## [WHAT YOU WILL DO]
Among the entries, which lines carry the string "total"? Copy every one.

══════

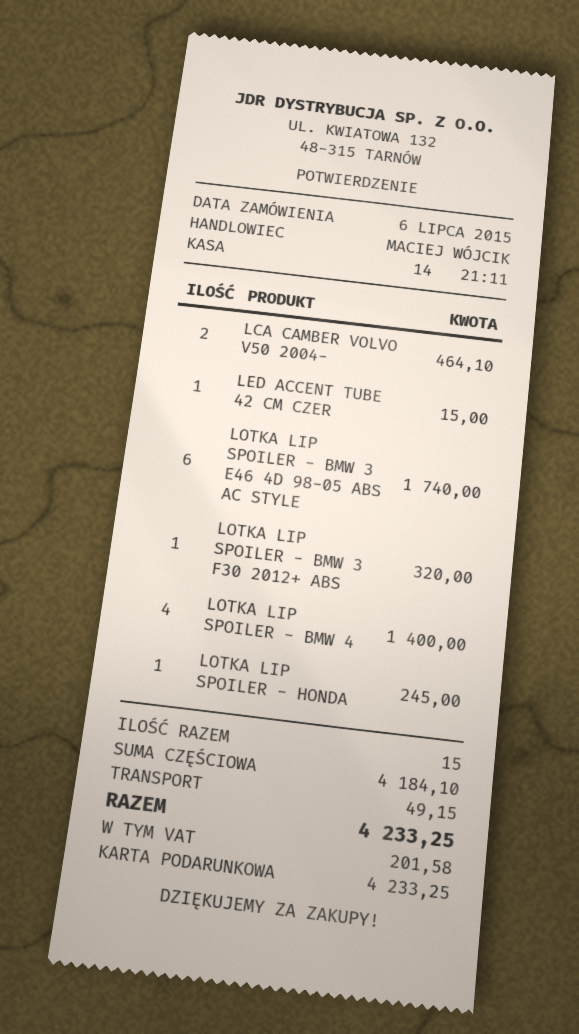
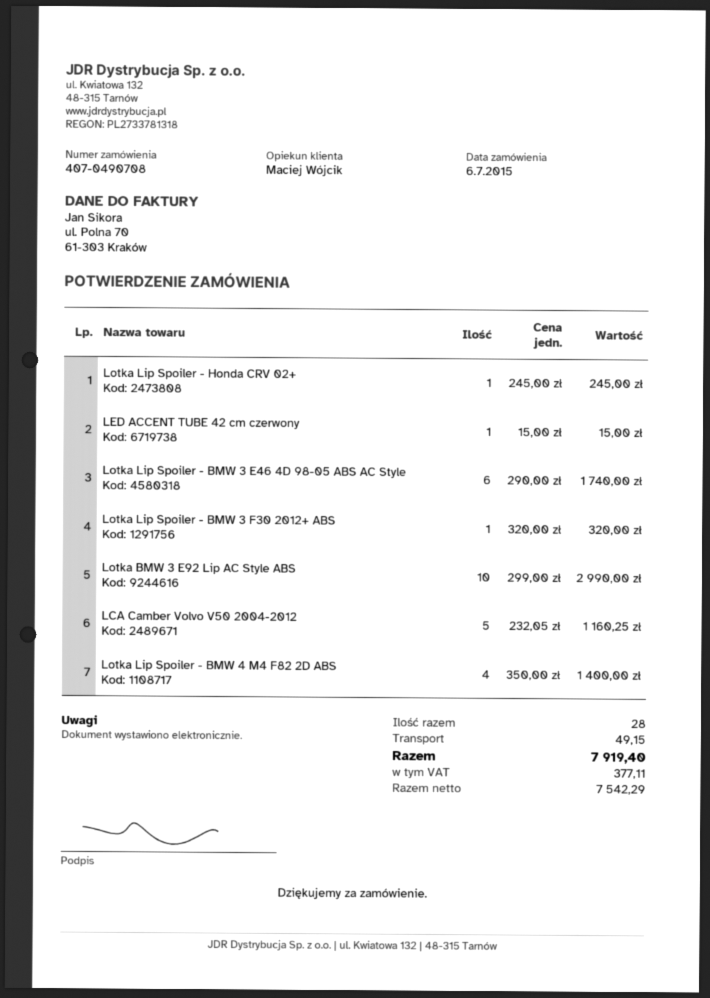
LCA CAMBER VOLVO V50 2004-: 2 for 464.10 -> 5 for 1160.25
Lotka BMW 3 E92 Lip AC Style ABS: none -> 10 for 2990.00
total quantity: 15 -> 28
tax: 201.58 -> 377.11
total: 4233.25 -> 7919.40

══════

## [TASK RESPONSE]
total quantity: 15 -> 28
total: 4233.25 -> 7919.40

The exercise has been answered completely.